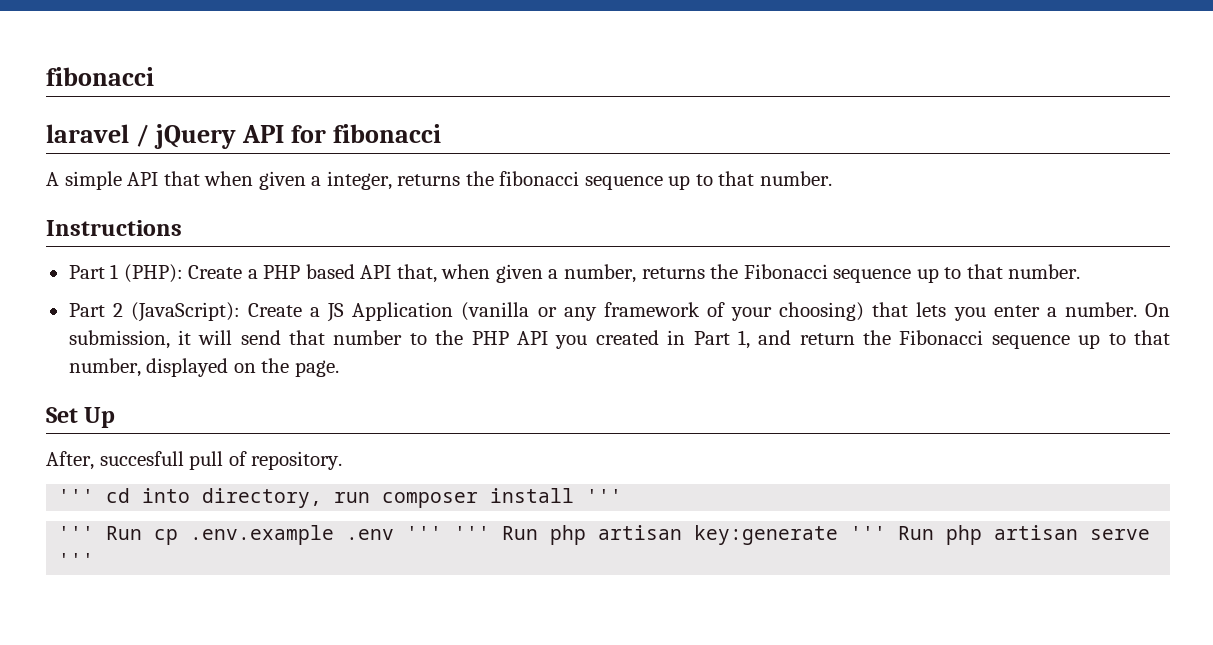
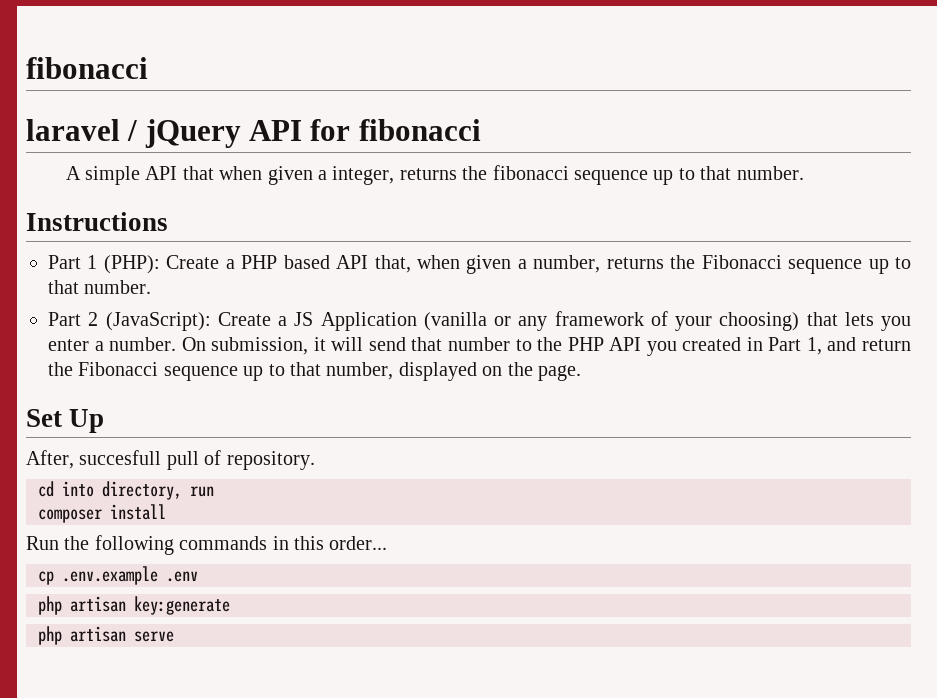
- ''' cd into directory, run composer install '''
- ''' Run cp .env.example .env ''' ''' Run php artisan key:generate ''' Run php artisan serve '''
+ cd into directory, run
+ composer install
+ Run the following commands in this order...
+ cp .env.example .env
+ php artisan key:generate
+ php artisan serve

==

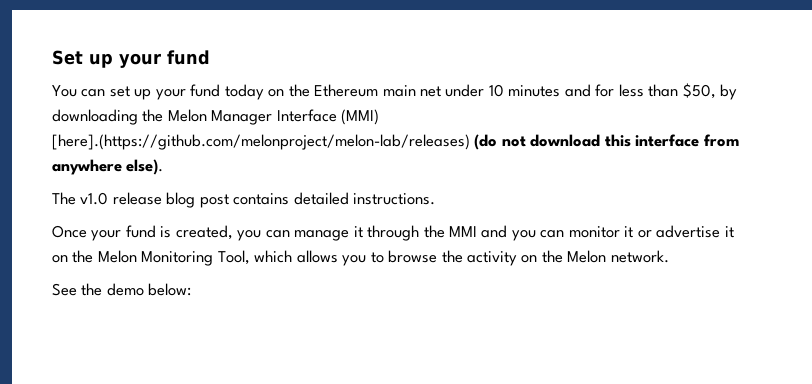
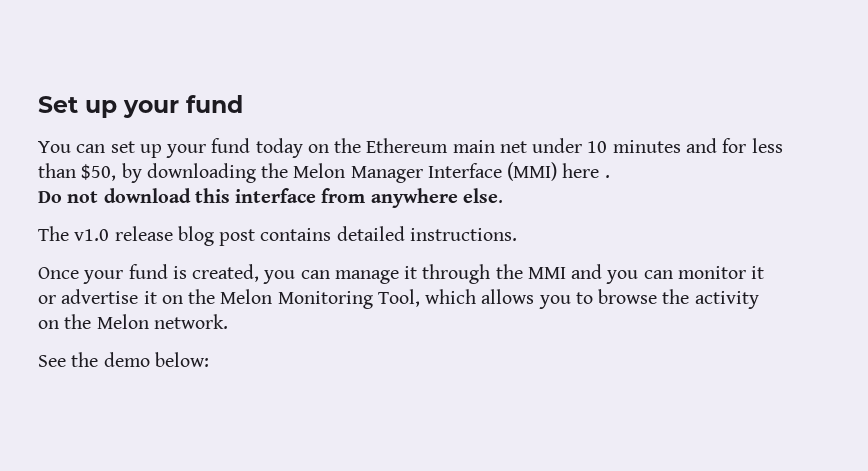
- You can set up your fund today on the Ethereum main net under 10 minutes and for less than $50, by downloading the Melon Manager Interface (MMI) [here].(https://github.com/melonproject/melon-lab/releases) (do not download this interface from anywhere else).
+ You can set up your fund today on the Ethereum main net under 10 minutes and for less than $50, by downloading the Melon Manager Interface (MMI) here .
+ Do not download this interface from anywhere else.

### TASK INSTRUCTIONS
Search the entries above for the string "directory". Copy each line that holds it.

### FINISHED EXERCISE
- ''' cd into directory, run composer install '''
+ cd into directory, run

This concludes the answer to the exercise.